Living in France, while Bassel grew up, one day he surprised me by speaking to me in English with a very rich vocabulary. He was only 10 years old. I asked him if he had learned English at his school in the Palestinian camp in Damascus. He smiled slyly and replied that it was through his father’s computer, using a CD that he had learned English.

At 11, he had his own computer, donated by his mother for his birthday. I was expecting that he would play computer games, but I was wrong. Bassel showed me his computer programs in C language and translations into English and Arabic of some historical books. Thus, he helped his father in his research and writing his books on history.

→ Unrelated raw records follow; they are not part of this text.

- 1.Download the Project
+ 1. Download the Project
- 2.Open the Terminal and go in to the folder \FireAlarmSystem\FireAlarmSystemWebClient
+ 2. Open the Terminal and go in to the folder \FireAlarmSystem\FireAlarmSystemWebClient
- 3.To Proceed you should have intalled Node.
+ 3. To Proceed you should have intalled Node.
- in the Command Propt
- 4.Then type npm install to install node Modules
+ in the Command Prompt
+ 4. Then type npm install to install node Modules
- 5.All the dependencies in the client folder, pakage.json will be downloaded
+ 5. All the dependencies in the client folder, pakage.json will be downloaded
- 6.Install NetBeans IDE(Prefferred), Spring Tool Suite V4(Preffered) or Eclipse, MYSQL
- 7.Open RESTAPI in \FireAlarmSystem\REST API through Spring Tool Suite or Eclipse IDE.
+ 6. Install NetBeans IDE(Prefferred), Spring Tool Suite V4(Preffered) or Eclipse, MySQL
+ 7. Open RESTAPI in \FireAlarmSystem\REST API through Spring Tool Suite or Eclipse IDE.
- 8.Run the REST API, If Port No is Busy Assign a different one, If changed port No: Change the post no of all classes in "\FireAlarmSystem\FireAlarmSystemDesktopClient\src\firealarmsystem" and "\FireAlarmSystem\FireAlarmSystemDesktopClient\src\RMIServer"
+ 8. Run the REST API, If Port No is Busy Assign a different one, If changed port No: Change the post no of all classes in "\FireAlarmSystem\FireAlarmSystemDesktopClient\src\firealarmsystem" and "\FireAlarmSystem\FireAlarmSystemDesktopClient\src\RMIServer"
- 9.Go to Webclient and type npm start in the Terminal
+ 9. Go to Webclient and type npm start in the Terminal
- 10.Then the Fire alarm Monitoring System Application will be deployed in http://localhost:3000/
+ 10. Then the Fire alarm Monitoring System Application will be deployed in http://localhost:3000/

I was surprised to see him acquire advanced technical skills for a 12 or 13-year-old boy, but Bassel told me that his uncle Osama, a computer expert at the time, helped him to develop his natural gifts. Two years later, Osama assured me that now it was he who asked advice from Bassel. As a teenager, Bassel appeared to me very passionate when he resolved computer programming, sometimes very complex projects. It seemed that Bassel was traveling through the computer world and the history of his country in a very special and multidimensional way.

It is from this double passion for history and computer programming that Bassel began working on technical projects like the creation of a web site on the discovery of the archaeological treasures of Syria. He was barely twenty years when he begun the Palmyra project in 3D, in close collaboration with Khaled al-Assa'ad, the great expert of Palmyra history, who was beheaded by Daech in 2015.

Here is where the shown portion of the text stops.